3 responses to “Demographic Time Bomb Defused?”

  1. Population demographics seems to be a big concern on the right. Not sure why, maybe just that it’s change, and change must not be allowed. But math would like a word. In order to maintain the age distribution we have now, or had in some ideal past, population growth would have to remain exponential. Would you rather deal with an aging population or with over-population? Barring war, famine, or plague, those are the only choices.

  2. So far, at age 72, I’ve been a relatively light user of Medicare. This year has been the most so far, having undergone a heart catheterization with the fortunate result of no stent required.

    The cost of Medicare would go down a lot if us old folks didn’t insist on living that last month of our lives.

    Last-year-of-life expenses constituted 22 percent of all medical, 26 percent of Medicare, 18 percent of all non-Medicare expenditures, and 25 percent of Medicaid expenditures.

    Within that last year, the final month of life is the most expensive period. Research indicates that end-of-life care in the final month can cost an average of $17,845 per patient

  3. Since I follow health so closely I find it annoying that it has not been adequately recognized that since the ACA was passed we have seen a largely unprecedented slowing in health care spending as a percentage of GDP. This is so important as it means we can continue to afford health care. I will say I am less certain about that slowing continuing. As a fallout from covid a lot of personnel costs have increased.

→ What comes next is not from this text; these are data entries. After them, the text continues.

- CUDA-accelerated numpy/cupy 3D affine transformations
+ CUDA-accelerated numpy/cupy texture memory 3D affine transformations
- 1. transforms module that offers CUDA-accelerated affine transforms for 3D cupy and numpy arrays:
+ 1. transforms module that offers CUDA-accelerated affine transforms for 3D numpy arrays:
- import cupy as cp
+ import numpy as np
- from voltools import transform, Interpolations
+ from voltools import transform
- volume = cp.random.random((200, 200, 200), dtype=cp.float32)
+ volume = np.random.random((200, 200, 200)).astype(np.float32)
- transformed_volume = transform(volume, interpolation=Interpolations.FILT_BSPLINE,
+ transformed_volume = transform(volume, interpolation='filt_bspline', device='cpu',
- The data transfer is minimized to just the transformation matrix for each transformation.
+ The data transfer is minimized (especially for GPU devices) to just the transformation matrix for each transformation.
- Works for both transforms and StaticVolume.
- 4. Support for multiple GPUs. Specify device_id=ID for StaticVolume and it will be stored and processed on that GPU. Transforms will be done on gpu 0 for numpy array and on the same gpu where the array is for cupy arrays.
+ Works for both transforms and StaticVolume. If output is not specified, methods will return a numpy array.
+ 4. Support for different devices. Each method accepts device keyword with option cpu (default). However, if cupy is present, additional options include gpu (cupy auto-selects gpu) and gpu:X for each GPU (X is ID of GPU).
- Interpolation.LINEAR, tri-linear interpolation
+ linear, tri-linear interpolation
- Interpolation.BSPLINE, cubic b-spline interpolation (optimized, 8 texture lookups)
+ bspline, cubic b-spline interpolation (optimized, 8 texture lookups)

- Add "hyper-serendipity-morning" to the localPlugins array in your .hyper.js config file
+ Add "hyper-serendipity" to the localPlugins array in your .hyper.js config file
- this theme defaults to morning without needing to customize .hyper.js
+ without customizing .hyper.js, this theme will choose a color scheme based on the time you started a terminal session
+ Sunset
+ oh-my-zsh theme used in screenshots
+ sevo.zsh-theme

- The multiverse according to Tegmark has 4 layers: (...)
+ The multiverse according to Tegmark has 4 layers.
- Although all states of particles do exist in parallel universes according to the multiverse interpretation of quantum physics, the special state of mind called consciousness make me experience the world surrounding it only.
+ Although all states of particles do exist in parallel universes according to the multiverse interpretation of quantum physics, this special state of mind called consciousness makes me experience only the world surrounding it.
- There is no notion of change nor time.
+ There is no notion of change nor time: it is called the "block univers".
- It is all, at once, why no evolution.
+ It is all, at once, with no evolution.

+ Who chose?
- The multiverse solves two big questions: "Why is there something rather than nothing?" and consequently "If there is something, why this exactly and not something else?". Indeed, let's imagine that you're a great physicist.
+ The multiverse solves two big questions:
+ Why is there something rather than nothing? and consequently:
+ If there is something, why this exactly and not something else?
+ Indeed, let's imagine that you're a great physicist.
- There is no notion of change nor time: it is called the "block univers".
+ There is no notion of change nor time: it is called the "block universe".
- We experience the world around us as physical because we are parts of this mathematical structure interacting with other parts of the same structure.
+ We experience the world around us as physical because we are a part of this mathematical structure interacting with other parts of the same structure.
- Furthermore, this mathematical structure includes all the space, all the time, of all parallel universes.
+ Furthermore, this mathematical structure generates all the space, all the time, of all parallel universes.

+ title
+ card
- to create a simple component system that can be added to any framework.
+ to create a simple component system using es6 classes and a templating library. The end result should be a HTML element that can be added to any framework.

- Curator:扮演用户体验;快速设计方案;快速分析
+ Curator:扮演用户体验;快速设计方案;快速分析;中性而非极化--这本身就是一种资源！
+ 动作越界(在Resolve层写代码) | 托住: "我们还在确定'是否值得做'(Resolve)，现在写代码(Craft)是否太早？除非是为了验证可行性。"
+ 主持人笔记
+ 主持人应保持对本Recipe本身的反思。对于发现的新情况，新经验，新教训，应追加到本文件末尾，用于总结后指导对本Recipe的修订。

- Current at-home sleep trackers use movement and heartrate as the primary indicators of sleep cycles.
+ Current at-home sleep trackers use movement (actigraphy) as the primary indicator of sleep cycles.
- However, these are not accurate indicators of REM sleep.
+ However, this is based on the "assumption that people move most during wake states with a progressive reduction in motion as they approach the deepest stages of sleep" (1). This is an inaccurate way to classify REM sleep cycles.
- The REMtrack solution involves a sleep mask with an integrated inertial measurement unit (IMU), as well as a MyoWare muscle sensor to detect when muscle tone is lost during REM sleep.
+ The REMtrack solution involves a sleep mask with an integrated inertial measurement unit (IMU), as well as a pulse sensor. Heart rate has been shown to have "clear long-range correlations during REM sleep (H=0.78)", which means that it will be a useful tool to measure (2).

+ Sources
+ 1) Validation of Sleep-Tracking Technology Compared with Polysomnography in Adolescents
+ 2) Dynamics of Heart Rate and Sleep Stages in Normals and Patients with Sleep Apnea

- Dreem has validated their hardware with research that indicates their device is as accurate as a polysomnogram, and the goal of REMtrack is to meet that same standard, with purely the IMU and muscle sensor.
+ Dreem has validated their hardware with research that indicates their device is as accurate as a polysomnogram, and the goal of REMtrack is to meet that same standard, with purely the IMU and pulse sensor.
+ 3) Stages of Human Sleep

    We are also starting to see a lot of new therapeutics that actually work. We used to see a bunch of new, very costly drugs with lots of side effects that extended life a few (miserable) months. Pharma has also adopted a new pricing method. The price is largely unrelated to the R&D and production costs. They price based upon the costs of older, ineffective care plus some of the value of the longer life you will live. To paraphrase Arrow, if you think health care is expensive now wait til they find stuff that actually works.

    Scott- That last month is always going to be expensive but it would help if people thought about, planned and talked with family about how they want to end.